__Supplied information__:
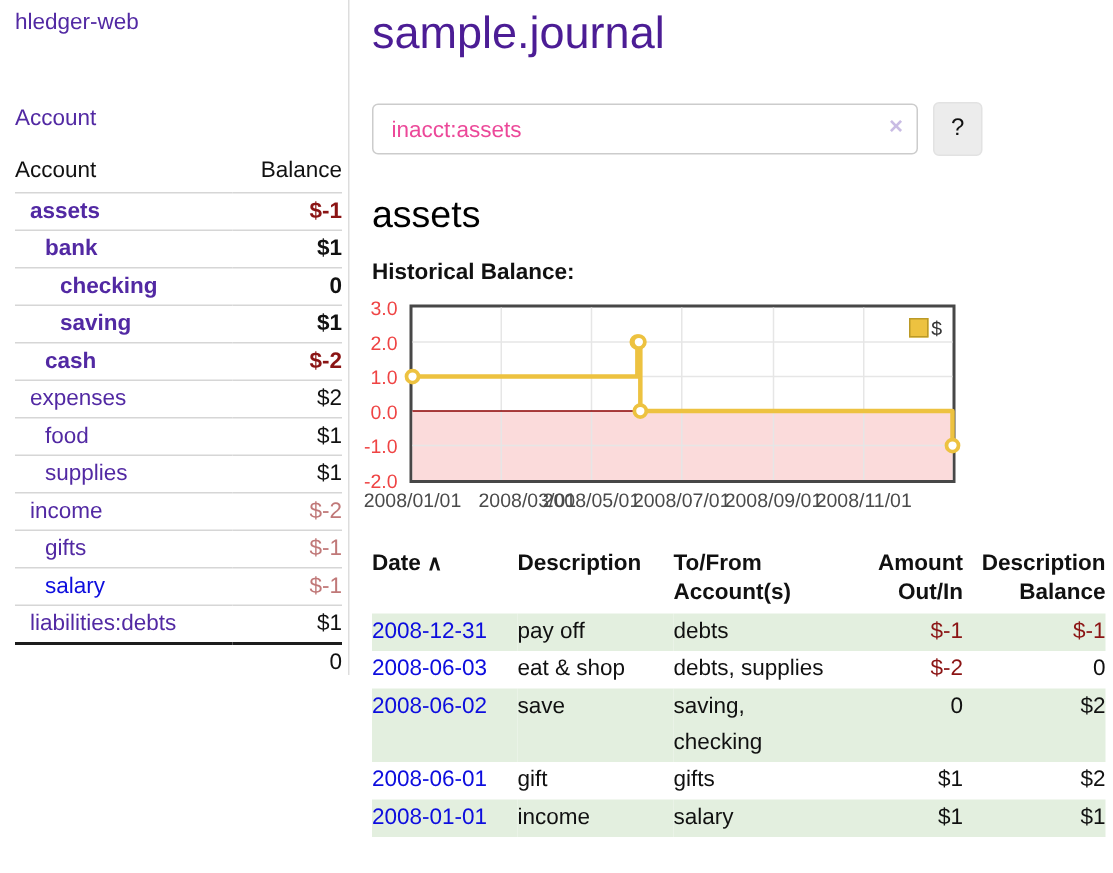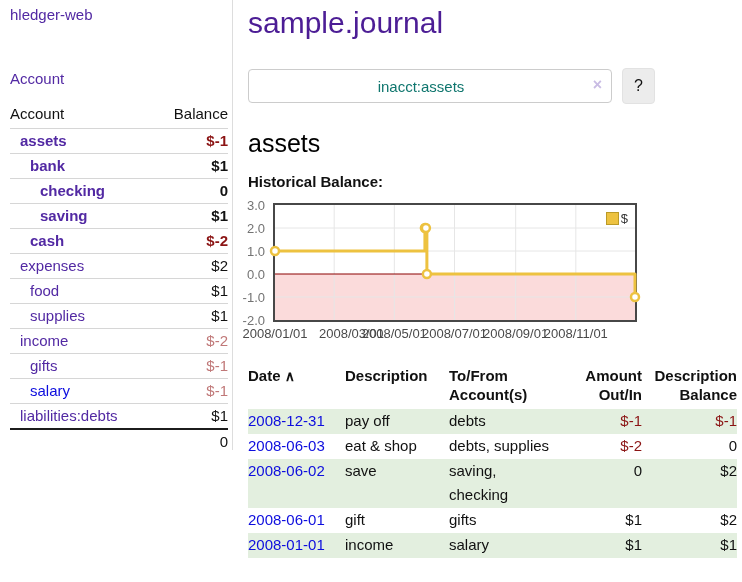--- a/index.html
+++ b/index.html
@@ -33,7 +33,7 @@
   .search-row{display:flex;align-items:center;margin:28px 0 0 14px;height:36px;}
   .input-wrap{position:relative;width:364px;height:34px;}
   .search-input{width:100%;height:34px;border:1px solid #ccc;border-radius:4px;padding:0 30px 0 12px;
-    font-size:15px;color:#0f766e;font-family:"Liberation Sans",sans-serif;outline:none;text-align:center;}
+    font-size:15px;color:#ec4899;font-family:"Liberation Sans",sans-serif;outline:none;}
   .clear-x{position:absolute;right:10px;top:8px;font-size:16px;font-weight:bold;color:#c9bce4;cursor:pointer;line-height:16px;}
   .btn{height:36px;background:#ececec;border:1px solid #e2e2e2;border-radius:4px;font-size:16px;color:#111;
     font-family:"Liberation Sans",sans-serif;cursor:pointer;}

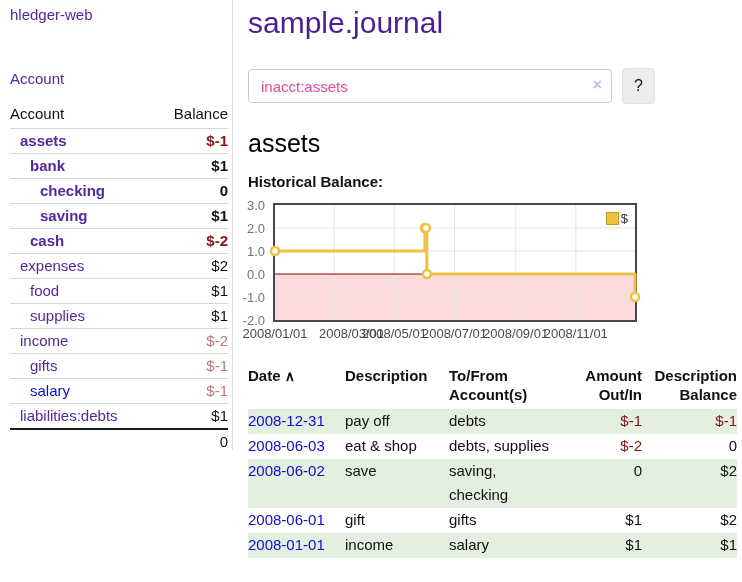--- a/index.html
+++ b/index.html
@@ -46,7 +46,7 @@
   .chart{position:relative;margin:13px 0 0 14px;height:150px;}
   .plot{position:absolute;left:25px;top:0;width:364px;height:119px;border:2px solid #474747;background:#fff;}
   .ylabels{position:absolute;left:-13px;top:2px;width:34px;height:115px;}
-  .ytick{position:absolute;right:4px;font-size:13px;color:#737373;white-space:nowrap;}
+  .ytick{position:absolute;right:4px;font-size:13px;color:#ef4444;white-space:nowrap;}
   .xlabels{position:absolute;left:0;top:123px;height:16px;width:100%;}
   .xtick{position:absolute;width:70px;text-align:center;font-size:13px;color:#4a4a4a;white-space:nowrap;}
   .legend{position:absolute;right:7px;top:6px;display:flex;align-items:center;}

__Activity__:
In the data above, find each line that uses the string "items". Copy it.

__Response to the exercise__:
   .search-row{display:flex;align-items:center;margin:28px 0 0 14px;height:36px;}
   .legend{position:absolute;right:7px;top:6px;display:flex;align-items:center;}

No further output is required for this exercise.